◆ **WORK TO COMPLETE**: All that is needed is the run of lines from the top of the entries to the line with "tax: 5.5% = 34.15 -> 5.5% = 18.20", that line included, repeated exactly and free of pictures.

◆ **RECORDS**:
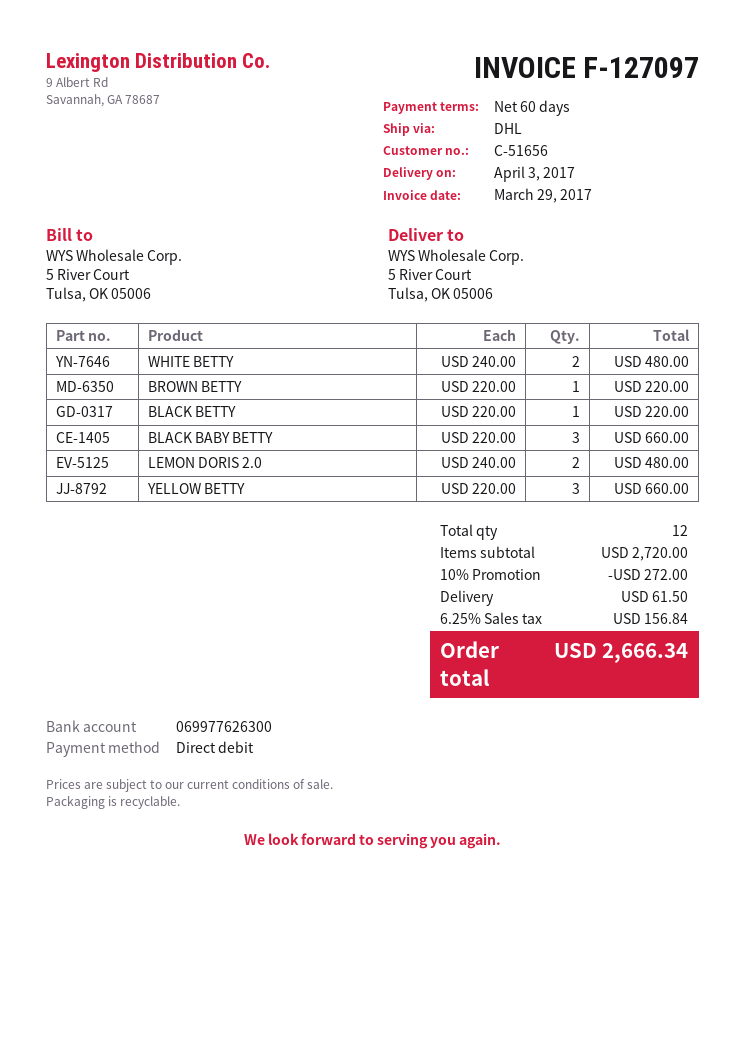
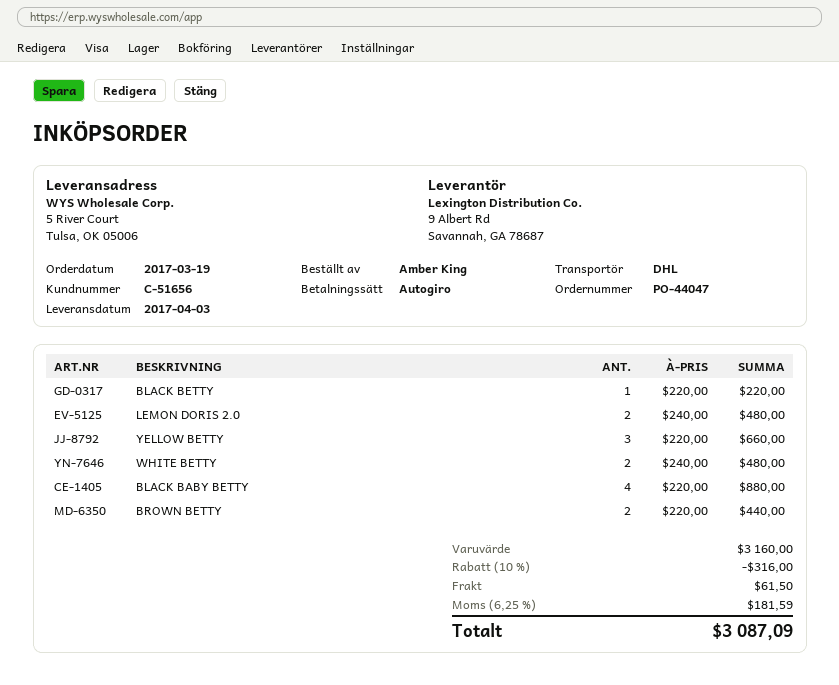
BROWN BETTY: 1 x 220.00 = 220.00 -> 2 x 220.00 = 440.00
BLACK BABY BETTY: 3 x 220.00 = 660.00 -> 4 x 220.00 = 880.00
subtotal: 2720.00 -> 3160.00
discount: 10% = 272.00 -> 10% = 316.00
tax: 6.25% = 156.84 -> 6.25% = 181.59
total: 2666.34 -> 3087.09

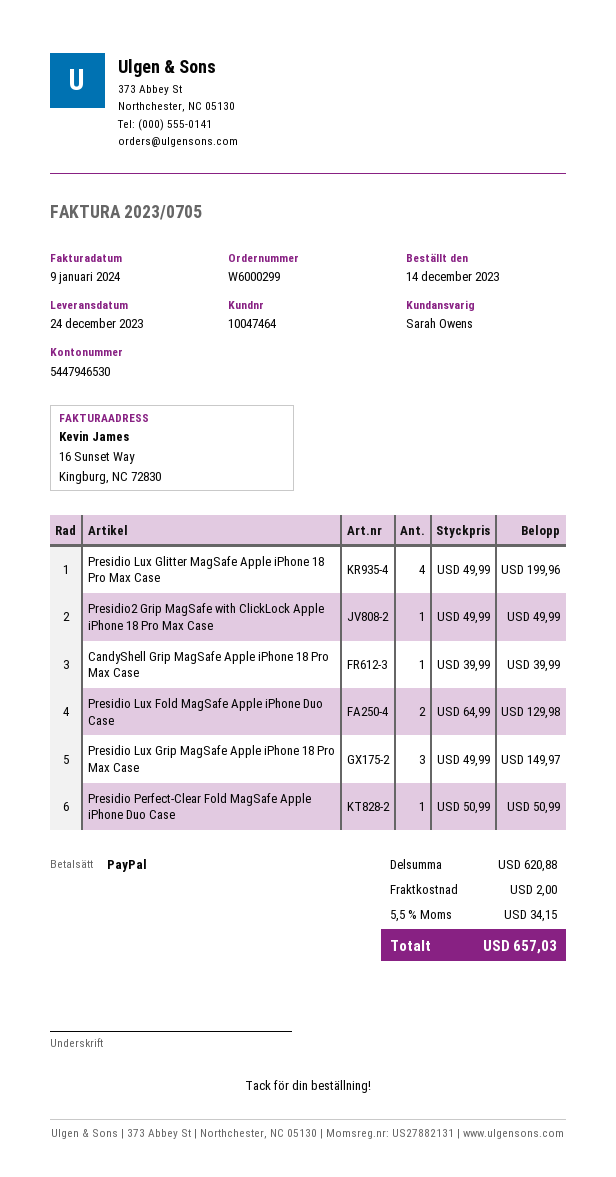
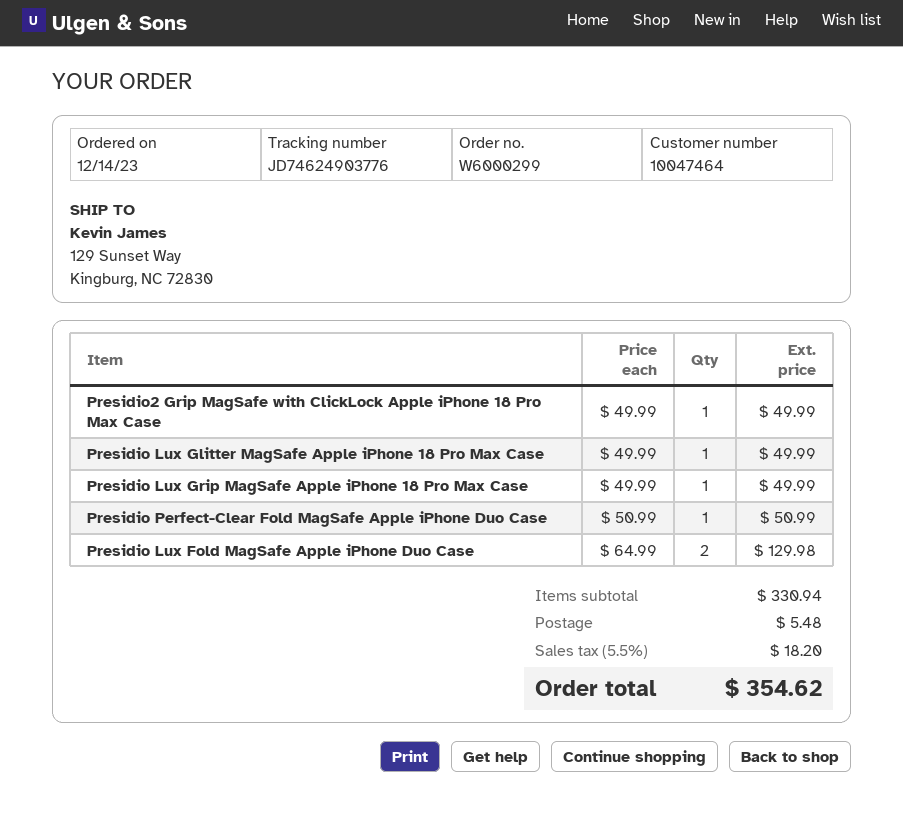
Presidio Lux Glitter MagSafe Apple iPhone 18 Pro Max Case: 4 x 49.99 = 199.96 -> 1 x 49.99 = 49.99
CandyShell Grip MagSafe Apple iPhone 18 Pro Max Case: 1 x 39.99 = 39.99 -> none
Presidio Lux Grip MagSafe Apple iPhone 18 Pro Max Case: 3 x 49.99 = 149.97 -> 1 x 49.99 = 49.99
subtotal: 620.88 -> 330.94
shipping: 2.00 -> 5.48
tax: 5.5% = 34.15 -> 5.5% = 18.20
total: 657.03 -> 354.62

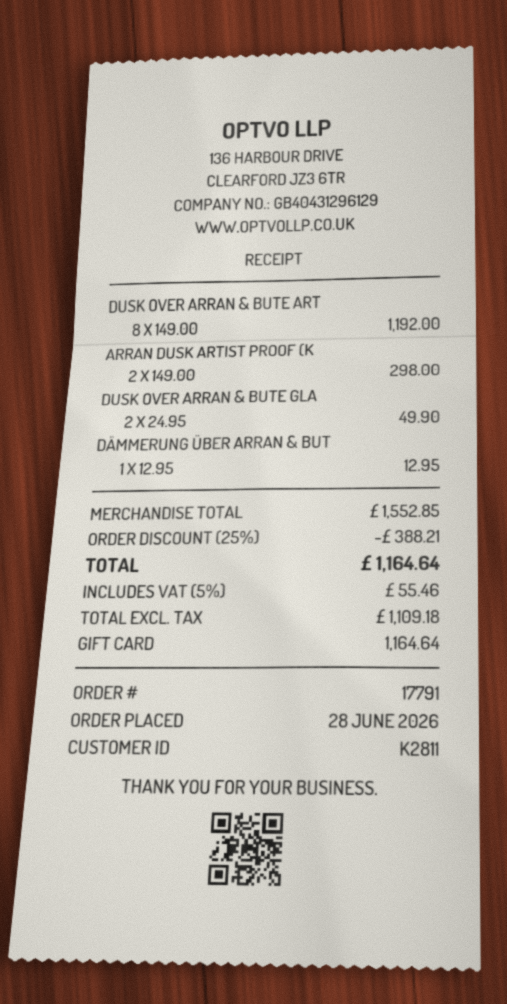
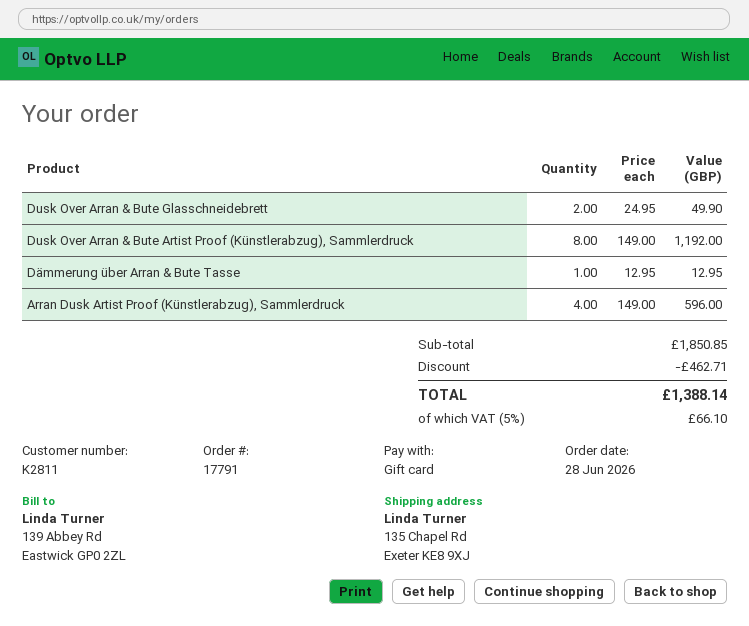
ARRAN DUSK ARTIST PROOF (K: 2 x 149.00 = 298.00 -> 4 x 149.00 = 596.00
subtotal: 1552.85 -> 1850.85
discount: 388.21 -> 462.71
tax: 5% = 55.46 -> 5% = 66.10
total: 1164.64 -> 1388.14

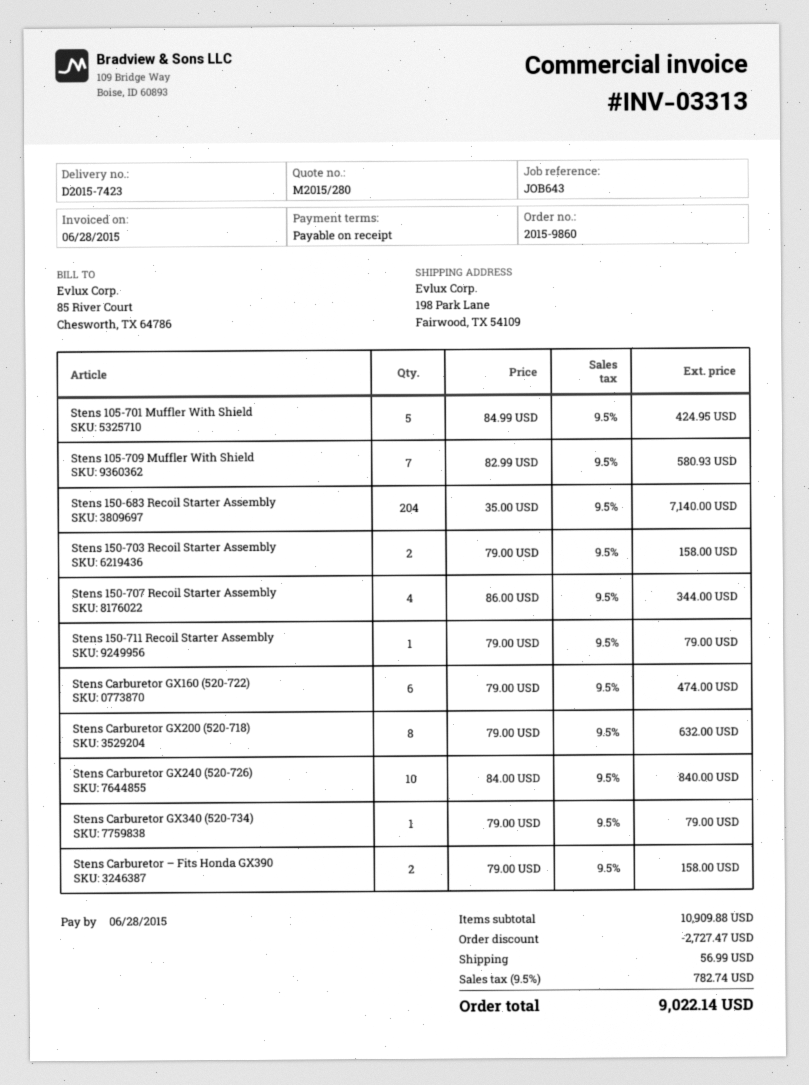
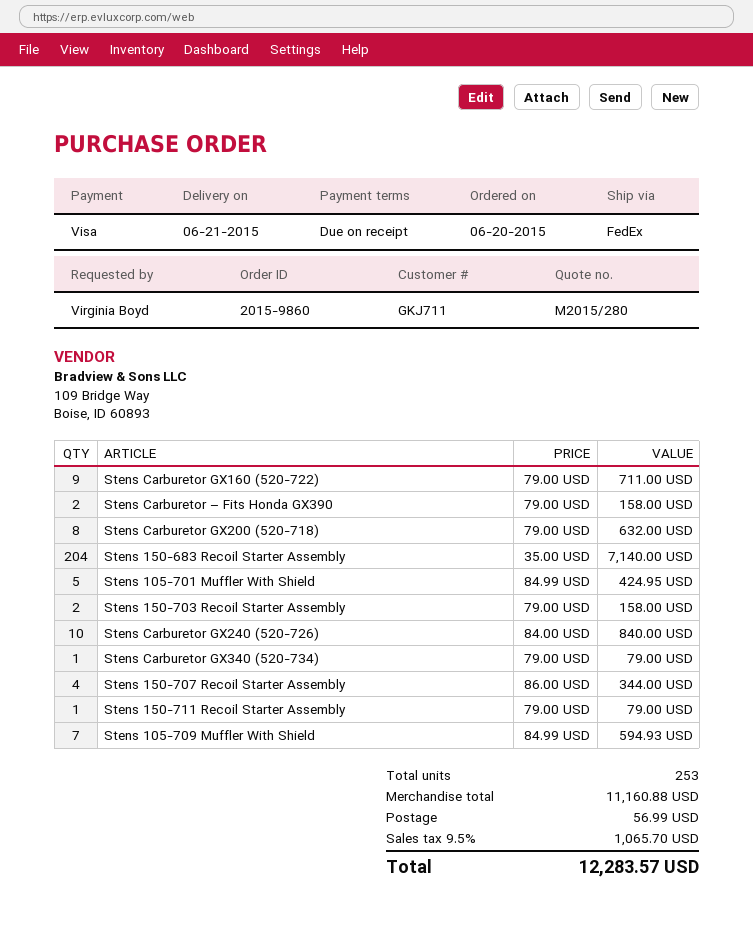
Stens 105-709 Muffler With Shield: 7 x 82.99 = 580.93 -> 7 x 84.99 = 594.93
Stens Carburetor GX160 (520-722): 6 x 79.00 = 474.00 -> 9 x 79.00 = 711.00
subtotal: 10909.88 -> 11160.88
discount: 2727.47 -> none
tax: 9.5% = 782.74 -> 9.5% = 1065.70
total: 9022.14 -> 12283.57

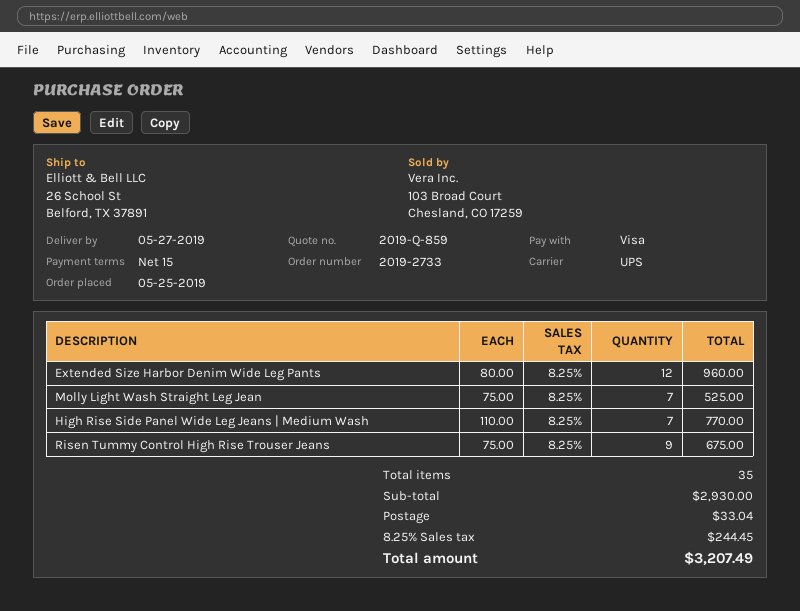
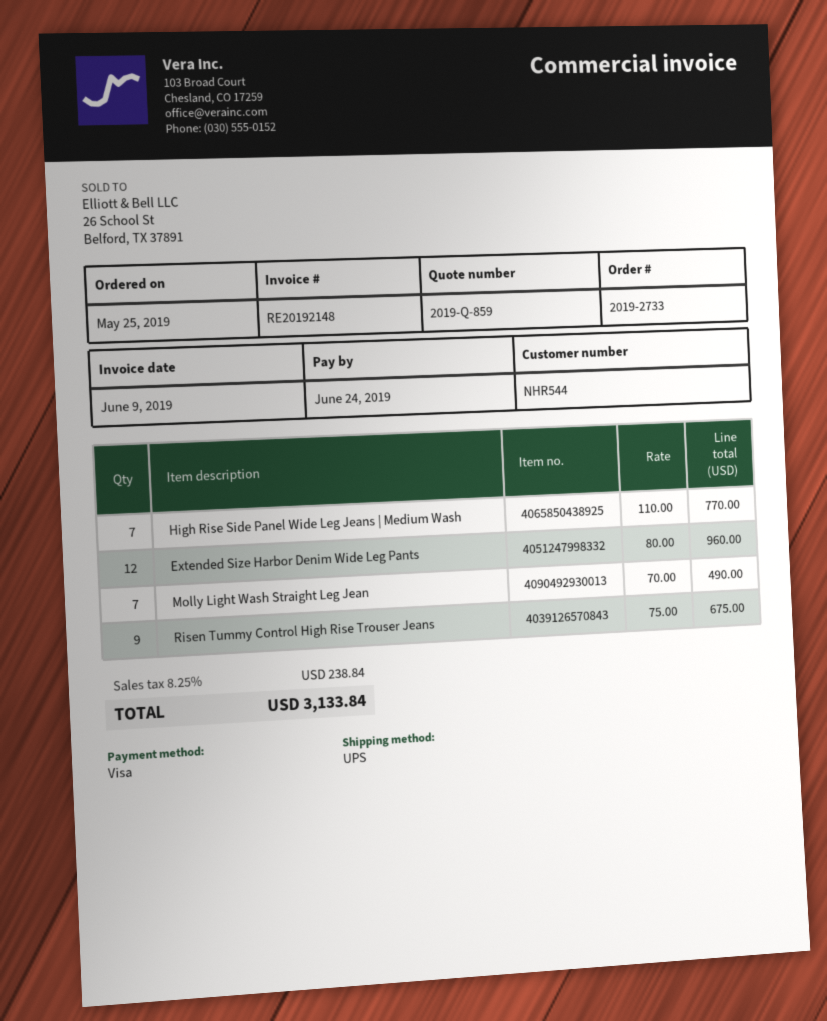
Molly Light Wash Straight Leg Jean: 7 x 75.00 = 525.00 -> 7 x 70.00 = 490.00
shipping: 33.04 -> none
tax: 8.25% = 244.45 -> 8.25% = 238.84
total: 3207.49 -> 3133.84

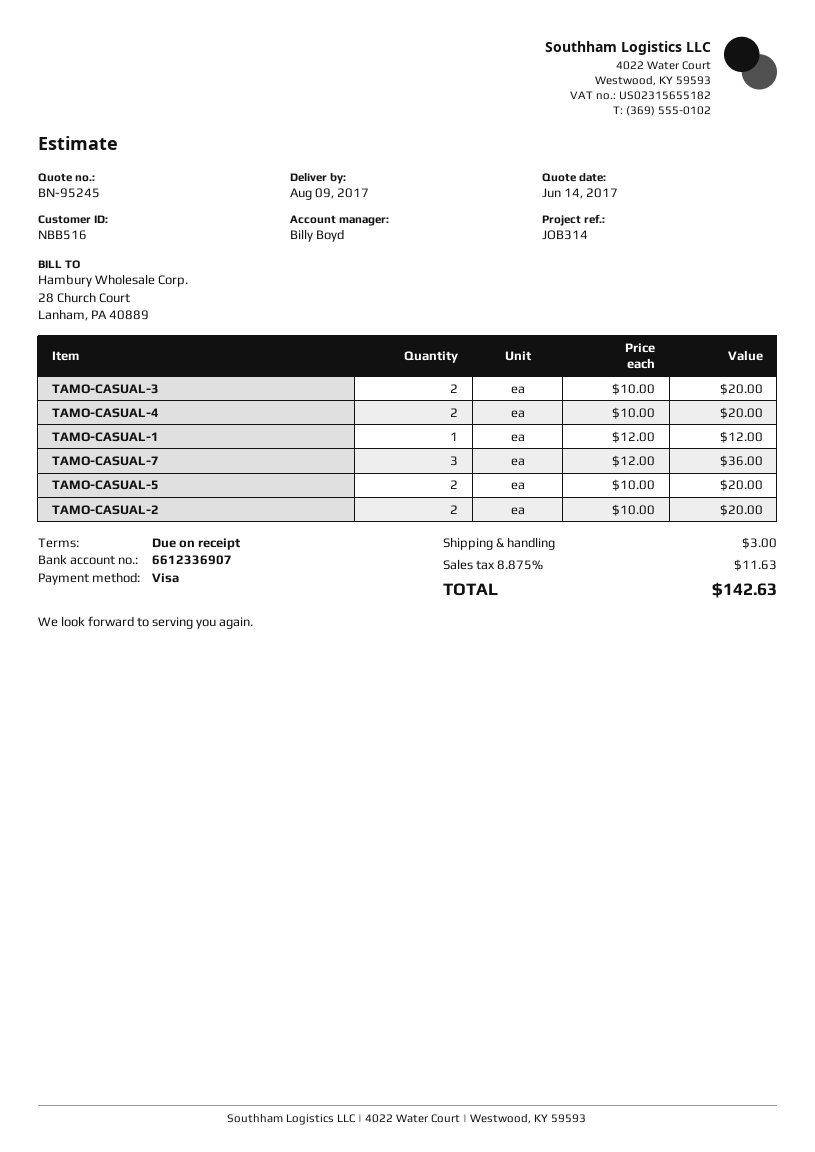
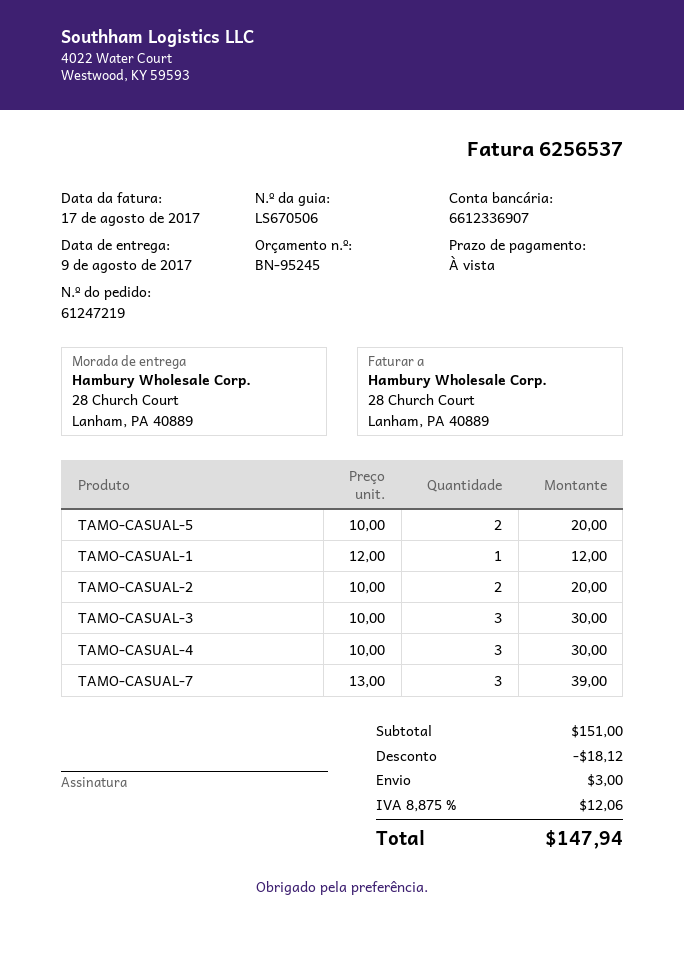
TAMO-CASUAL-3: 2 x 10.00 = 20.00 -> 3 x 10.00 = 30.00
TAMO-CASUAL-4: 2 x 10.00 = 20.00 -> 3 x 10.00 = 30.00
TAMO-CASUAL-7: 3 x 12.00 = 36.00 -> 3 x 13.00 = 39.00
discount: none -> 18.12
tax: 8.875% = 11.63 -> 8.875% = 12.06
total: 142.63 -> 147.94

◆ **REPLY TO THE TASK**:
BROWN BETTY: 1 x 220.00 = 220.00 -> 2 x 220.00 = 440.00
BLACK BABY BETTY: 3 x 220.00 = 660.00 -> 4 x 220.00 = 880.00
subtotal: 2720.00 -> 3160.00
discount: 10% = 272.00 -> 10% = 316.00
tax: 6.25% = 156.84 -> 6.25% = 181.59
total: 2666.34 -> 3087.09

Presidio Lux Glitter MagSafe Apple iPhone 18 Pro Max Case: 4 x 49.99 = 199.96 -> 1 x 49.99 = 49.99
CandyShell Grip MagSafe Apple iPhone 18 Pro Max Case: 1 x 39.99 = 39.99 -> none
Presidio Lux Grip MagSafe Apple iPhone 18 Pro Max Case: 3 x 49.99 = 149.97 -> 1 x 49.99 = 49.99
subtotal: 620.88 -> 330.94
shipping: 2.00 -> 5.48
tax: 5.5% = 34.15 -> 5.5% = 18.20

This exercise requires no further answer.